Exercise brief:
Set down every entry again word for word, please, but skip the pictures.

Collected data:
■ ■ ■ ■ ■
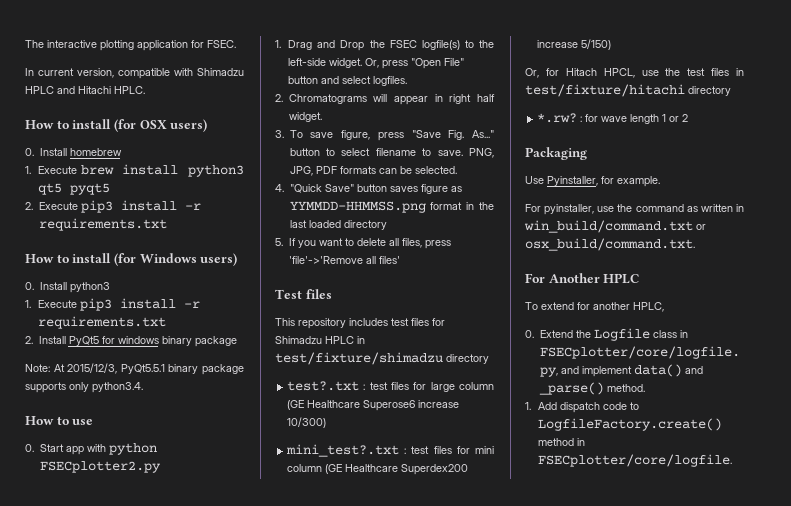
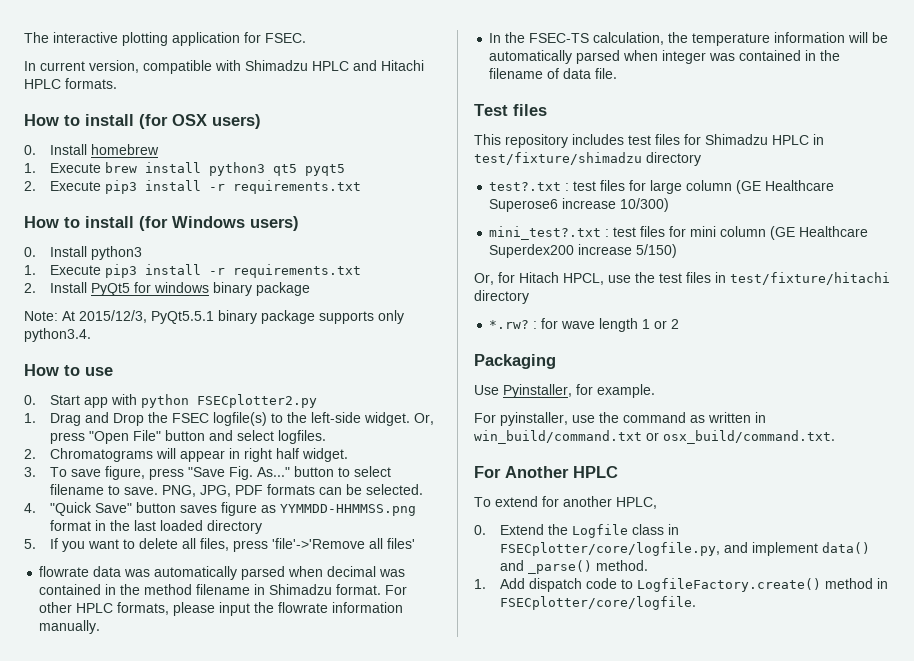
[114,86,145,94] HPLC. -> [24,78,117,89] HPLC formats.
(400, 260) none -> [39,566,406,580] [39,584,408,595] [39,602,404,616] [39,620,101,634] [489,32,889,46] [489,50,841,64] [489,68,618,79] // flowrate data was automatically parsed when decimal was contained in the method filename in Shimadzu format. For other HPLC formats, please input the flowrate information manually. // In the FSEC-TS calculation, the temperature information will be automatically parsed when integer was contained in the filename of data file.

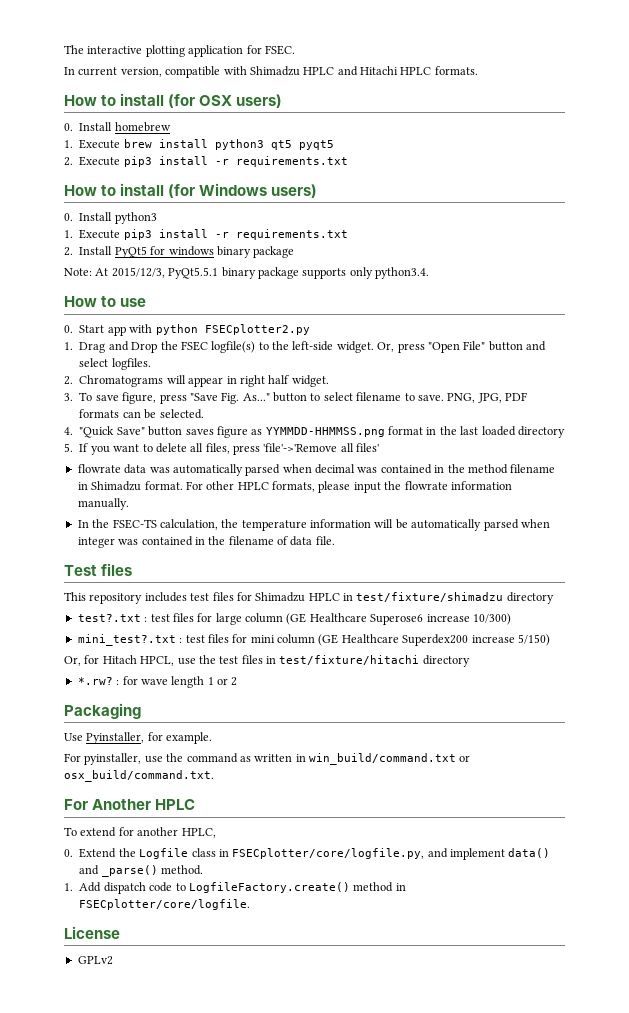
(696, 603) none -> [64,926,120,939] [77,956,113,965] // License // GPLv2

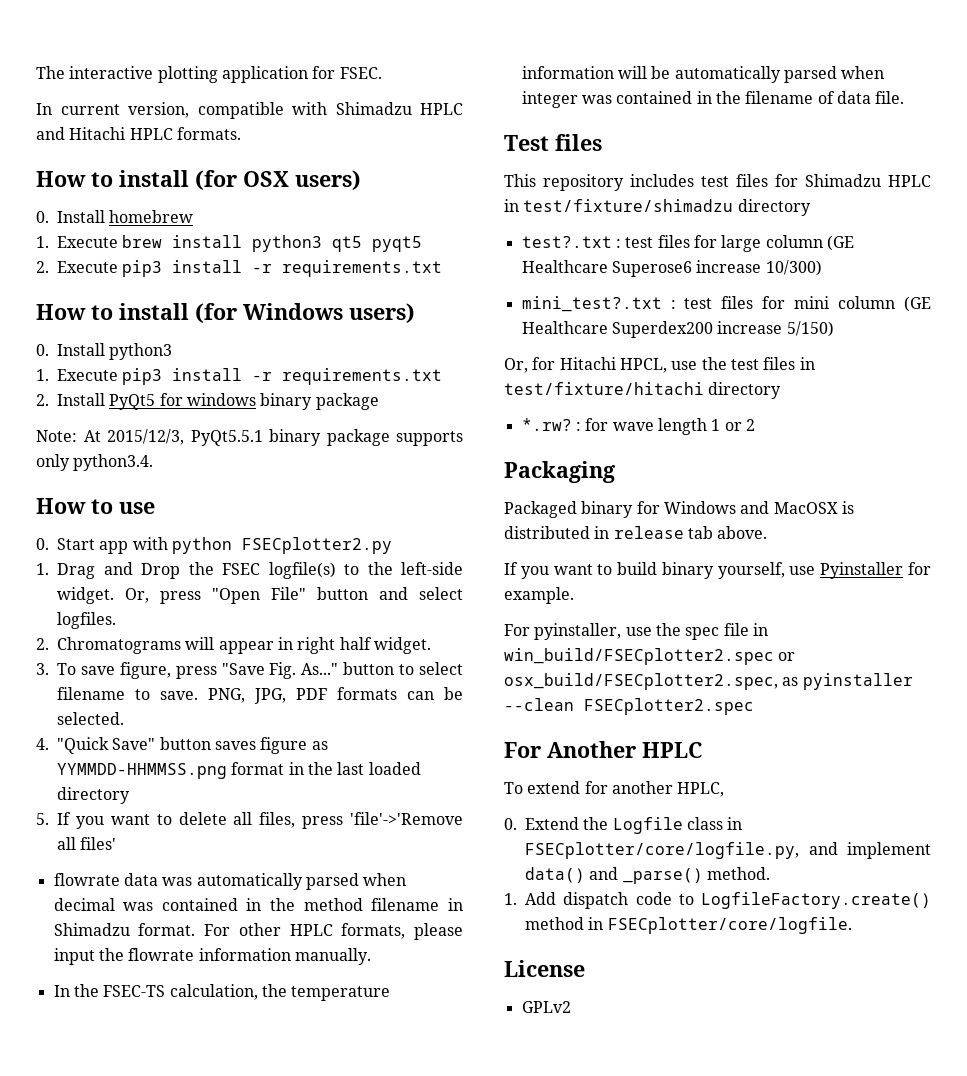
[102,655,137,664] Hitach -> [559,357,616,370] Hitachi
[64,732,145,744] Use Pyinstaller, -> [504,501,854,518] [504,526,768,539] [504,562,904,579] Packaged binary for Windows and MacOSX is distributed in release tab above. // If you want to build binary yourself, use Pyinstaller
[186,753,471,765] [64,770,214,782] command as written in win_build/command.txt or osx_build/command.txt. -> [685,623,768,640] [504,648,796,665] [504,673,913,690] [504,698,754,715] spec file in win_build/FSECplotter2.spec or osx_build/FSECplotter2.spec, as pyinstaller --clean FSECplotter2.spec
■ ■ ■ ■ ■
Task solution:
[114,86,145,94] HPLC. -> [24,78,117,89] HPLC formats.
(400, 260) none -> [39,566,406,580] [39,584,408,595] [39,602,404,616] [39,620,101,634] [489,32,889,46] [489,50,841,64] [489,68,618,79] // flowrate data was automatically parsed when decimal was contained in the method filename in Shimadzu format. For other HPLC formats, please input the flowrate information manually. // In the FSEC-TS calculation, the temperature information will be automatically parsed when integer was contained in the filename of data file.

(696, 603) none -> [64,926,120,939] [77,956,113,965] // License // GPLv2

[102,655,137,664] Hitach -> [559,357,616,370] Hitachi
[64,732,145,744] Use Pyinstaller, -> [504,501,854,518] [504,526,768,539] [504,562,904,579] Packaged binary for Windows and MacOSX is distributed in release tab above. // If you want to build binary yourself, use Pyinstaller
[186,753,471,765] [64,770,214,782] command as written in win_build/command.txt or osx_build/command.txt. -> [685,623,768,640] [504,648,796,665] [504,673,913,690] [504,698,754,715] spec file in win_build/FSECplotter2.spec or osx_build/FSECplotter2.spec, as pyinstaller --clean FSECplotter2.spec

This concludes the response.